§ **PROBLEM STATEMENT**:
Please restate each entry exactly, without skipping any.
━━━ RECORDS TO USE ━━━
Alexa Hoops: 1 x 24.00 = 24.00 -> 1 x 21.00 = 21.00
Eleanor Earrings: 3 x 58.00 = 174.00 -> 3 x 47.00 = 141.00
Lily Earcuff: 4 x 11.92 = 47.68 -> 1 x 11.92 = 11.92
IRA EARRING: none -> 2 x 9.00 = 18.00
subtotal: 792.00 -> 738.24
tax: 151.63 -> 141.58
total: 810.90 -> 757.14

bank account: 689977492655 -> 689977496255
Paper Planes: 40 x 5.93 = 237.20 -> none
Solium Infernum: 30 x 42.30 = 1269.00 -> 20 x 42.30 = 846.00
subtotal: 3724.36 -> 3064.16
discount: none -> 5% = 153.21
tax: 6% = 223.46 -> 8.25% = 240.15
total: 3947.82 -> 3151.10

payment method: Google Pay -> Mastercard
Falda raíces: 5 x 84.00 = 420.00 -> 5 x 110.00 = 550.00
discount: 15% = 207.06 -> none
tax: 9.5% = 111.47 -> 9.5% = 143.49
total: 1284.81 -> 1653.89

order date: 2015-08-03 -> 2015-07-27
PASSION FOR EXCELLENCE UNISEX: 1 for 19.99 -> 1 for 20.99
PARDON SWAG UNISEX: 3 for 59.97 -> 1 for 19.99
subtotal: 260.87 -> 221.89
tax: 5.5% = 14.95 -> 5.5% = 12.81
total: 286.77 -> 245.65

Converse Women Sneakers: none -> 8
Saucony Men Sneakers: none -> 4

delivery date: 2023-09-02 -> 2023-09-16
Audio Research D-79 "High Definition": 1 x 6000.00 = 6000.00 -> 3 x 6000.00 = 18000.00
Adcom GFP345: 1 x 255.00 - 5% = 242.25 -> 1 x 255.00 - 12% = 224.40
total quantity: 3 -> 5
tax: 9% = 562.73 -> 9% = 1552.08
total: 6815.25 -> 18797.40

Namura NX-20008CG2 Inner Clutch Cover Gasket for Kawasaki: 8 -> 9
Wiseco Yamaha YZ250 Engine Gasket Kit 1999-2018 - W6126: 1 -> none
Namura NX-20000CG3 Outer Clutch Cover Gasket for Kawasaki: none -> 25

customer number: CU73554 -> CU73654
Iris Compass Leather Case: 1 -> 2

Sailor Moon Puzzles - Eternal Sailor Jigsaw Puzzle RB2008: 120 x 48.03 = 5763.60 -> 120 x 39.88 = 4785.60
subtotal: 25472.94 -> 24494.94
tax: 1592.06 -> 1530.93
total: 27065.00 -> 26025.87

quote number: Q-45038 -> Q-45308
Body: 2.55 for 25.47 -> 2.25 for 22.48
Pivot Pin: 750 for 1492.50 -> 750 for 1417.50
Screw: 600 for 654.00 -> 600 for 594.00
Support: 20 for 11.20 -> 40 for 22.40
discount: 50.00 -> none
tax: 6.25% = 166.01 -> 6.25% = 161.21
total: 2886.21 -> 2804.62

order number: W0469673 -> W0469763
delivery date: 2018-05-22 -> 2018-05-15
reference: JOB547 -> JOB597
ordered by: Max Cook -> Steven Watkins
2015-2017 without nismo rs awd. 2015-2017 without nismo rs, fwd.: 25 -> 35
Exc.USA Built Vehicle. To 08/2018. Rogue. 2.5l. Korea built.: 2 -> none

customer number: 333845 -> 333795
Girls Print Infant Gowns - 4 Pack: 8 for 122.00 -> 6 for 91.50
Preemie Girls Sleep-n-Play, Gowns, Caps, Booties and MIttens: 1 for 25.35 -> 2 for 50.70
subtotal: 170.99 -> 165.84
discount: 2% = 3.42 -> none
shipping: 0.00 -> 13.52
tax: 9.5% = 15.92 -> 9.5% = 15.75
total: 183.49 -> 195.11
━━━
§ **SOLUTION TO THIS TASK**:
Alexa Hoops: 1 x 24.00 = 24.00 -> 1 x 21.00 = 21.00
Eleanor Earrings: 3 x 58.00 = 174.00 -> 3 x 47.00 = 141.00
Lily Earcuff: 4 x 11.92 = 47.68 -> 1 x 11.92 = 11.92
IRA EARRING: none -> 2 x 9.00 = 18.00
subtotal: 792.00 -> 738.24
tax: 151.63 -> 141.58
total: 810.90 -> 757.14

bank account: 689977492655 -> 689977496255
Paper Planes: 40 x 5.93 = 237.20 -> none
Solium Infernum: 30 x 42.30 = 1269.00 -> 20 x 42.30 = 846.00
subtotal: 3724.36 -> 3064.16
discount: none -> 5% = 153.21
tax: 6% = 223.46 -> 8.25% = 240.15
total: 3947.82 -> 3151.10

payment method: Google Pay -> Mastercard
Falda raíces: 5 x 84.00 = 420.00 -> 5 x 110.00 = 550.00
discount: 15% = 207.06 -> none
tax: 9.5% = 111.47 -> 9.5% = 143.49
total: 1284.81 -> 1653.89

order date: 2015-08-03 -> 2015-07-27
PASSION FOR EXCELLENCE UNISEX: 1 for 19.99 -> 1 for 20.99
PARDON SWAG UNISEX: 3 for 59.97 -> 1 for 19.99
subtotal: 260.87 -> 221.89
tax: 5.5% = 14.95 -> 5.5% = 12.81
total: 286.77 -> 245.65

Converse Women Sneakers: none -> 8
Saucony Men Sneakers: none -> 4

delivery date: 2023-09-02 -> 2023-09-16
Audio Research D-79 "High Definition": 1 x 6000.00 = 6000.00 -> 3 x 6000.00 = 18000.00
Adcom GFP345: 1 x 255.00 - 5% = 242.25 -> 1 x 255.00 - 12% = 224.40
total quantity: 3 -> 5
tax: 9% = 562.73 -> 9% = 1552.08
total: 6815.25 -> 18797.40

Namura NX-20008CG2 Inner Clutch Cover Gasket for Kawasaki: 8 -> 9
Wiseco Yamaha YZ250 Engine Gasket Kit 1999-2018 - W6126: 1 -> none
Namura NX-20000CG3 Outer Clutch Cover Gasket for Kawasaki: none -> 25

customer number: CU73554 -> CU73654
Iris Compass Leather Case: 1 -> 2

Sailor Moon Puzzles - Eternal Sailor Jigsaw Puzzle RB2008: 120 x 48.03 = 5763.60 -> 120 x 39.88 = 4785.60
subtotal: 25472.94 -> 24494.94
tax: 1592.06 -> 1530.93
total: 27065.00 -> 26025.87

quote number: Q-45038 -> Q-45308
Body: 2.55 for 25.47 -> 2.25 for 22.48
Pivot Pin: 750 for 1492.50 -> 750 for 1417.50
Screw: 600 for 654.00 -> 600 for 594.00
Support: 20 for 11.20 -> 40 for 22.40
discount: 50.00 -> none
tax: 6.25% = 166.01 -> 6.25% = 161.21
total: 2886.21 -> 2804.62

order number: W0469673 -> W0469763
delivery date: 2018-05-22 -> 2018-05-15
reference: JOB547 -> JOB597
ordered by: Max Cook -> Steven Watkins
2015-2017 without nismo rs awd. 2015-2017 without nismo rs, fwd.: 25 -> 35
Exc.USA Built Vehicle. To 08/2018. Rogue. 2.5l. Korea built.: 2 -> none

customer number: 333845 -> 333795
Girls Print Infant Gowns - 4 Pack: 8 for 122.00 -> 6 for 91.50
Preemie Girls Sleep-n-Play, Gowns, Caps, Booties and MIttens: 1 for 25.35 -> 2 for 50.70
subtotal: 170.99 -> 165.84
discount: 2% = 3.42 -> none
shipping: 0.00 -> 13.52
tax: 9.5% = 15.92 -> 9.5% = 15.75
total: 183.49 -> 195.11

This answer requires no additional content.